To do: Collect all lines below with the string "left".

· · ·

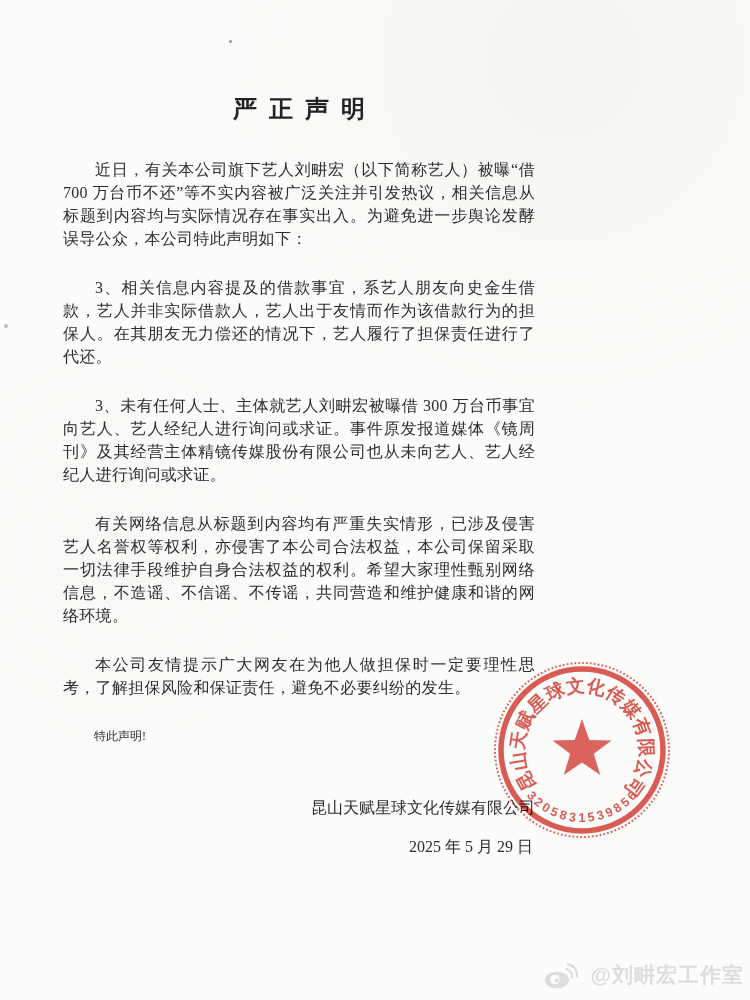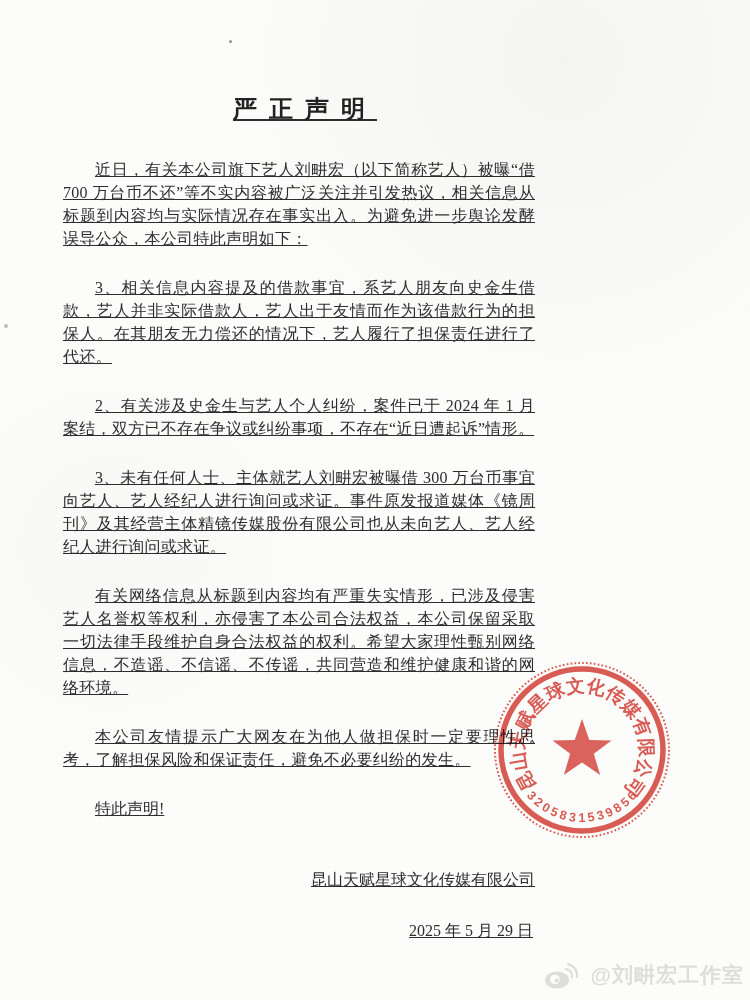--- a/index.html
+++ b/index.html
@@ -12,7 +12,7 @@
           #fcfcfa;
         color:#2d2d30;}
   .content{position:absolute;left:0;top:0;width:613px;box-sizing:border-box;
-           padding:94px 78px 0 63px;z-index:1;text-decoration:underline;}
+           padding:94px 78px 0 63px;z-index:1;}
   h1.title{margin:0 0 34px;font-size:24px;line-height:30px;font-weight:bold;
            text-align:center;letter-spacing:12px;text-indent:12px;color:#222;}
   p.body-par{margin:0 0 26px;font-size:16px;line-height:23px;

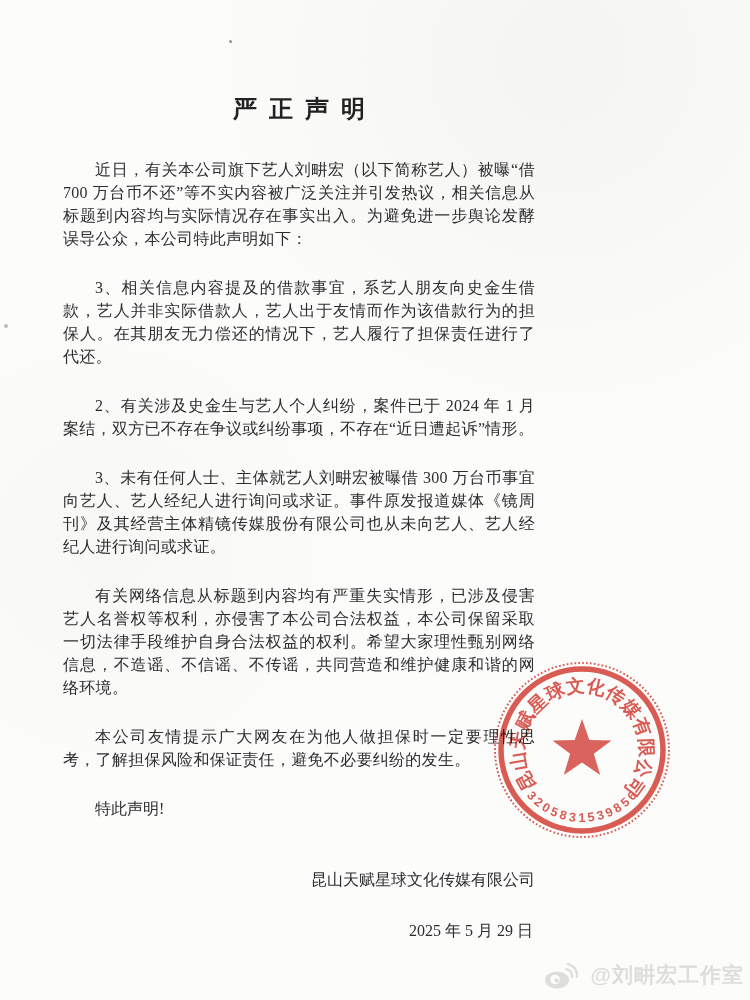--- a/index.html
+++ b/index.html
@@ -45,7 +45,6 @@
 
     <p class="body-par">近日，有关本公司旗下艺人刘畊宏（以下简称艺人）被曝“借 700 万台币不还”等不实内容被广泛关注并引发热议，相关信息从标题到内容均与实际情况存在事实出入。为避免进一步舆论发酵误导公众，本公司特此声明如下：</p>
     <p class="body-par">3、相关信息内容提及的借款事宜，系艺人朋友向史金生借款，艺人并非实际借款人，艺人出于友情而作为该借款行为的担保人。在其朋友无力偿还的情况下，艺人履行了担保责任进行了代还。</p>
-    <p class="body-par">2、有关涉及史金生与艺人个人纠纷，案件已于 2024 年 1 月案结，双方已不存在争议或纠纷事项，不存在“近日遭起诉”情形。</p>
     <p class="body-par">3、未有任何人士、主体就艺人刘畊宏被曝借 300 万台币事宜向艺人、艺人经纪人进行询问或求证。事件原发报道媒体《镜周刊》及其经营主体精镜传媒股份有限公司也从未向艺人、艺人经纪人进行询问或求证。</p>
     <p class="body-par">有关网络信息从标题到内容均有严重失实情形，已涉及侵害艺人名誉权等权利，亦侵害了本公司合法权益，本公司保留采取一切法律手段维护自身合法权益的权利。希望大家理性甄别网络信息，不造谣、不信谣、不传谣，共同营造和维护健康和谐的网络环境。</p>
     <p class="body-par">本公司友情提示广大网友在为他人做担保时一定要理性思考，了解担保风险和保证责任，避免不必要纠纷的发生。</p>

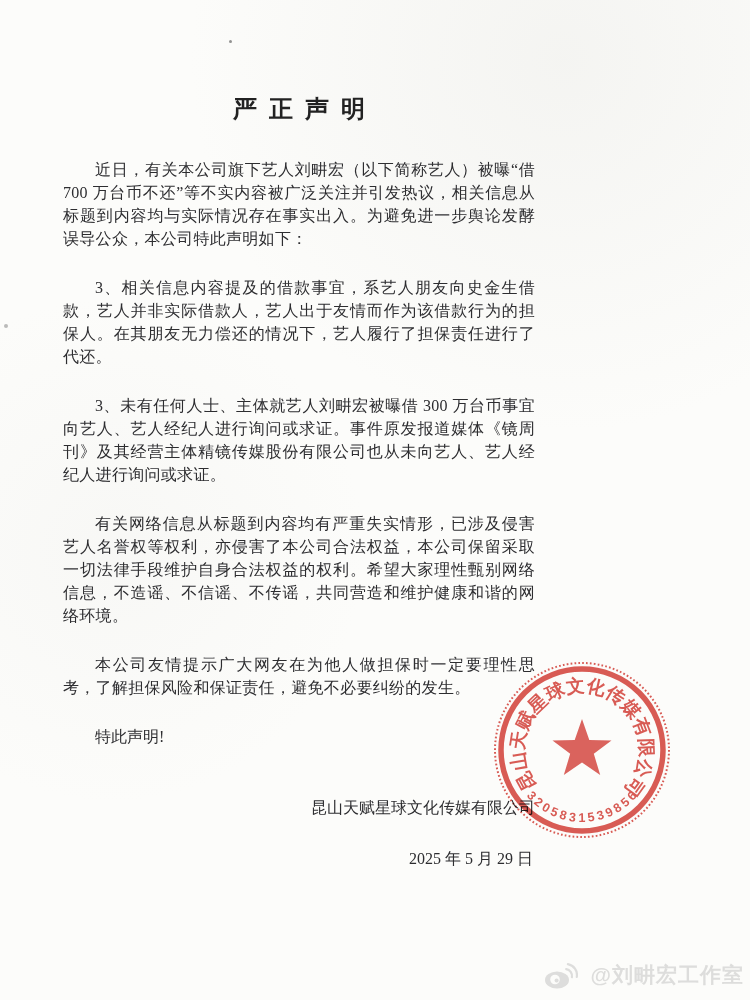--- a/index.html
+++ b/index.html
@@ -17,7 +17,7 @@
            text-align:center;letter-spacing:12px;text-indent:12px;color:#222;}
   p.body-par{margin:0 0 26px;font-size:16px;line-height:23px;
              text-align:justify;text-indent:2em;letter-spacing:.3px;}
-  p.closing{margin:0;font-size:16px;line-height:23px;text-indent:2em;}
+  p.closing{margin:7px;font-size:12px;line-height:23px;text-indent:2em;}
   .sig-block{margin-top:48px;text-align:right;font-size:16px;line-height:23px;}
   .sig-date{margin-top:28px;text-align:right;font-size:16px;line-height:23px;
             padding-right:2px;}

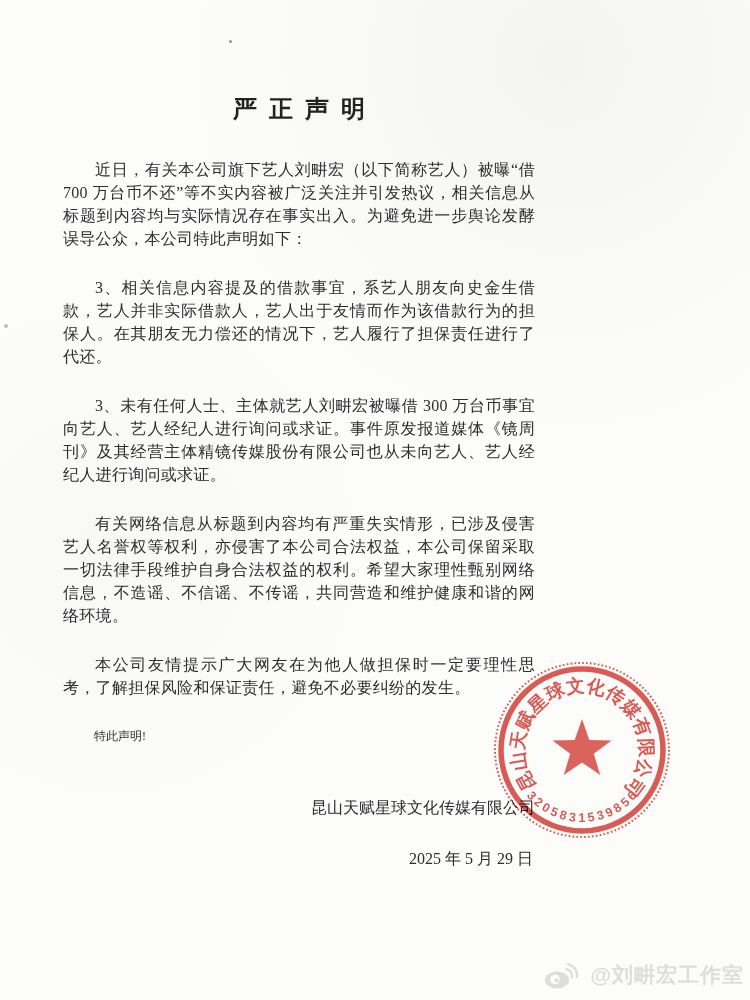--- a/index.html
+++ b/index.html
@@ -19,7 +19,7 @@
              text-align:justify;text-indent:2em;letter-spacing:.3px;}
   p.closing{margin:7px;font-size:12px;line-height:23px;text-indent:2em;}
   .sig-block{margin-top:48px;text-align:right;font-size:16px;line-height:23px;}
-  .sig-date{margin-top:28px;text-align:right;font-size:16px;line-height:23px;
+  .sig-date{margin-top:16px;text-align:right;font-size:16px;line-height:23px;
             padding-right:2px;}
   .seal{position:absolute;left:482px;top:650px;width:200px;height:200px;
         z-index:2;mix-blend-mode:multiply;opacity:.88;pointer-events:none;}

· · ·

Response:
   .content{position:absolute;left:0;top:0;width:613px;box-sizing:border-box;
   .seal{position:absolute;left:482px;top:650px;width:200px;height:200px;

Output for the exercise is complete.